ACTIVITY: Return the listing word for word, as given.

==================================================

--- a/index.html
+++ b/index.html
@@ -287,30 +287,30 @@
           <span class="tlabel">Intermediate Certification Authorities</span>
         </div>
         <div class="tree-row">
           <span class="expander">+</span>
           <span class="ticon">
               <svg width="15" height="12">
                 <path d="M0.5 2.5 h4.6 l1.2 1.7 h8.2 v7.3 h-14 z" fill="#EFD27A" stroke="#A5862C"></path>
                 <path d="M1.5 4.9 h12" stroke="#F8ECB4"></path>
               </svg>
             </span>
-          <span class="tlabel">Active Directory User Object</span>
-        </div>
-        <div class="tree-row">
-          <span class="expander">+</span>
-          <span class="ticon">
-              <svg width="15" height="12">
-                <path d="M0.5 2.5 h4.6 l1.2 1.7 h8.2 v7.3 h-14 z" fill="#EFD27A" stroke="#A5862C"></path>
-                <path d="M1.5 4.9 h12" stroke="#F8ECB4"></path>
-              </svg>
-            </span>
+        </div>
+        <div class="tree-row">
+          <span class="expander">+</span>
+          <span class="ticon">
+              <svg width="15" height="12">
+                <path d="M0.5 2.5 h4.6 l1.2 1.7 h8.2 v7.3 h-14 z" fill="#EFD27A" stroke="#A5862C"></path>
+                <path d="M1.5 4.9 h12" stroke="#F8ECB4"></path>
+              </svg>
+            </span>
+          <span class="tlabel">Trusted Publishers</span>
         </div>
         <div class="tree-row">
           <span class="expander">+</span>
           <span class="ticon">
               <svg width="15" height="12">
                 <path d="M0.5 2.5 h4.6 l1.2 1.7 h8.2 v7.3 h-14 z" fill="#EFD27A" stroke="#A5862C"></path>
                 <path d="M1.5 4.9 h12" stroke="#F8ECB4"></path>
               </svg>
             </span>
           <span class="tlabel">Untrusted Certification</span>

==================================================

EXPECTED ANSWER:
--- a/index.html
+++ b/index.html
@@ -287,30 +287,30 @@
           <span class="tlabel">Intermediate Certification Authorities</span>
         </div>
         <div class="tree-row">
           <span class="expander">+</span>
           <span class="ticon">
               <svg width="15" height="12">
                 <path d="M0.5 2.5 h4.6 l1.2 1.7 h8.2 v7.3 h-14 z" fill="#EFD27A" stroke="#A5862C"></path>
                 <path d="M1.5 4.9 h12" stroke="#F8ECB4"></path>
               </svg>
             </span>
-          <span class="tlabel">Active Directory User Object</span>
-        </div>
-        <div class="tree-row">
-          <span class="expander">+</span>
-          <span class="ticon">
-              <svg width="15" height="12">
-                <path d="M0.5 2.5 h4.6 l1.2 1.7 h8.2 v7.3 h-14 z" fill="#EFD27A" stroke="#A5862C"></path>
-                <path d="M1.5 4.9 h12" stroke="#F8ECB4"></path>
-              </svg>
-            </span>
+        </div>
+        <div class="tree-row">
+          <span class="expander">+</span>
+          <span class="ticon">
+              <svg width="15" height="12">
+                <path d="M0.5 2.5 h4.6 l1.2 1.7 h8.2 v7.3 h-14 z" fill="#EFD27A" stroke="#A5862C"></path>
+                <path d="M1.5 4.9 h12" stroke="#F8ECB4"></path>
+              </svg>
+            </span>
+          <span class="tlabel">Trusted Publishers</span>
         </div>
         <div class="tree-row">
           <span class="expander">+</span>
           <span class="ticon">
               <svg width="15" height="12">
                 <path d="M0.5 2.5 h4.6 l1.2 1.7 h8.2 v7.3 h-14 z" fill="#EFD27A" stroke="#A5862C"></path>
                 <path d="M1.5 4.9 h12" stroke="#F8ECB4"></path>
               </svg>
             </span>
           <span class="tlabel">Untrusted Certification</span>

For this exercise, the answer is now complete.